I recently laid out on the floor the details of the bill in case the majority party forgot. I won’t repeat every part of my July 20 speech, but here are some of the key measures in my bill:

· It cuts costs for seniors by $72 billion and saves taxpayers $95 billion.

· It sets a reimbursable cap, eliminates the donut hole, and redesigns Medicare Part D.

· It ends taxpayer subsidies to Big Pharma by capping Medicare Part B and D drug price increases at inflation.

· It establishes accountability and transparency in the pharmaceutical industry.

· And the bill is bipartisan.

Believe it or not, a bipartisan bill limiting pharmaceutical increases is possible. Compare that to what the majority proposed:

· Their partisan bill includes more reckless spending and tax increases.

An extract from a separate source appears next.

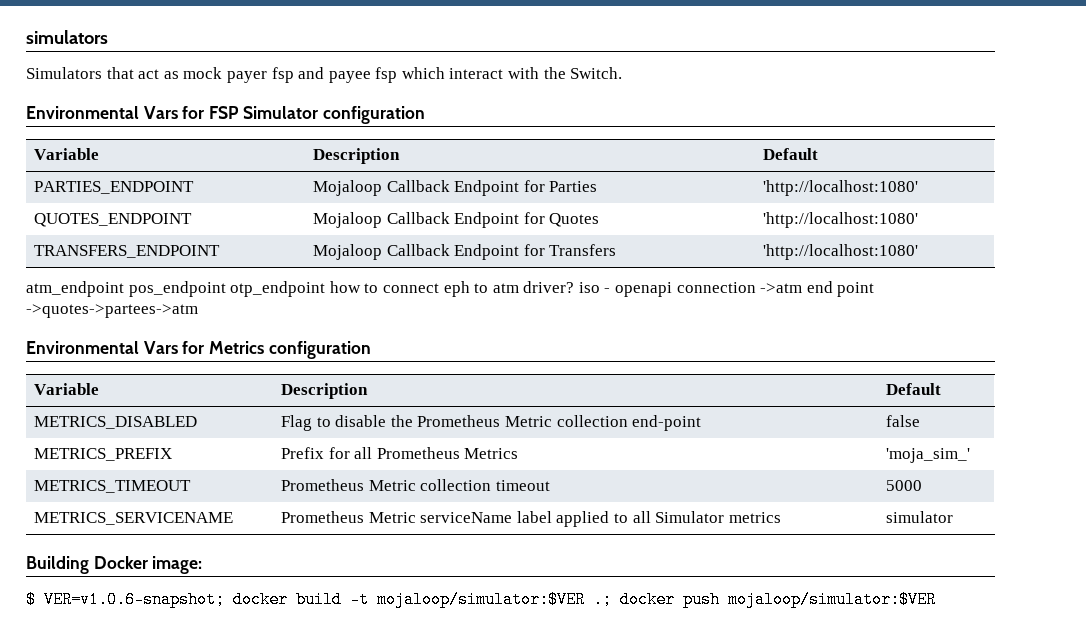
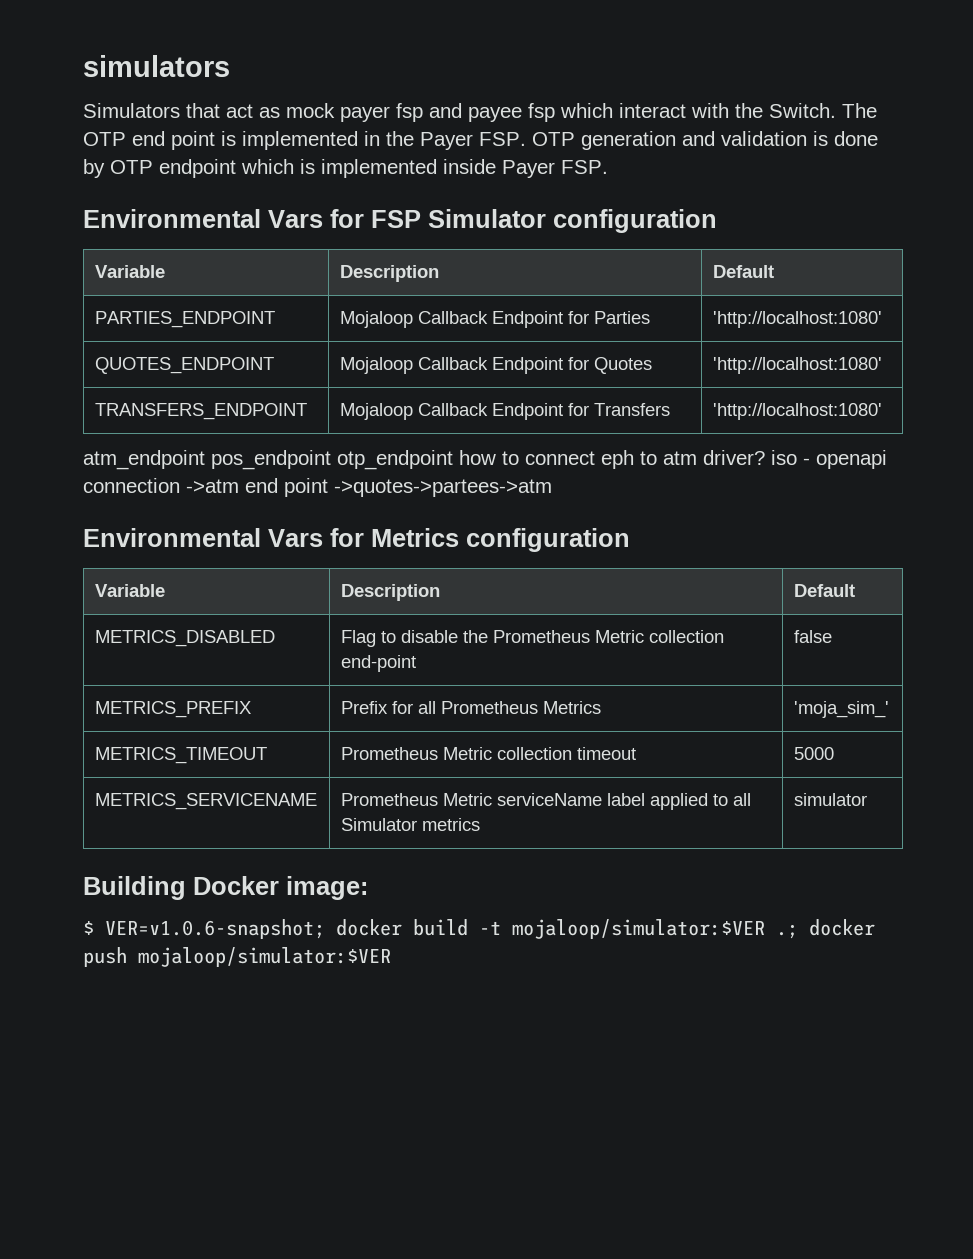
(623, 73) none -> [842,103,877,118] [83,131,878,150] [83,159,608,178] The OTP end point is implemented in the Payer FSP. OTP generation and validation is done by OTP endpoint which is implemented inside Payer FSP.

· Their partisan bill reduces the number of new cures and treatments.

· Their partisan bill enacts no bipartisan accountability for Big Pharma & PBMs.

Even though the majority party decided to pursue a purely partisan bill in secret for the past 20 months, I continued to meet with Democrats and Republicans to push my bipartisan, negotiated bill forward.

I met or spoke with: President Biden and White House staff, Speaker Pelosi, Chief McCarthy, HHS Secretary Becerra, House Democrats who wanted a bipartisan bill, the task force on Health Care from the Problem Solvers Caucus, Congressman Welch, a Democrat from Vermont, Congressman McMorris Rodgers, a Republican from Washington, Democratic Senators Sinema and Carper and many others.

I wanted a bipartisan bill passed by this Senate. We could still pass the Prescription Drug Price Reduction Act. My colleagues know it. Several of them publicly thanked me for my bipartisan work to lower prescription drug prices.

Unfortunately, they chose another route. They chose a bill that contains no PBM liability. This gives middlemen a free pass. They chose a bill that does not contain any of the 25 provisions on accountability and transparency that had been the subject of bipartisan consensus in my bill. This includes:

· End DIR clawbacks that hurt patient wallets and small independent pharmacies;

· End Medicaid “staggered pricing” that drives up taxpayer costs;

· Demand sunshine on PBMs through financial audits, so we know the true net cost of a drug; and

· Demand sunshine on excessive drug price increases and introductory prices for expensive new drugs.

None of these bipartisan accountability and transparency provisions are included in their bill.

Finally, one last thing I would like to address about my colleagues’ irresponsible tax and spending bill. I have heard some of my colleagues opposite say that the prescription drug provision of this bill is Grassley-Wyden. It’s wrong.

This is an irresponsible tax and spending bill. It’s not bipartisan, and no journalist should accept or repeat that notion. I oppose the partisan bill because it is a long list of irresponsible tax increases and spending.

This is not the bipartisan prescription drug bill that passed the Finance Committee 19 to 9.

Mr President, I tabled the Prescription Drug Price Reduction Act as an amendment today.

We could strike and replace this reckless fiscal and spending spree with comprehensive drug pricing reform that could garner more than 60 votes – and drive down drug prices while holding big pharma and PBMs accountable.

We could actually embrace meaningful accountability and transparency in the pharmaceutical industry. I also tabled this amendment.

We could pursue PBM transparency and accountability. I also tabled this amendment.

As I have said throughout this Congress: I will work with anyone who wants to push through the bipartisan and negotiated agreement Prescription Drug Price Reduction Act.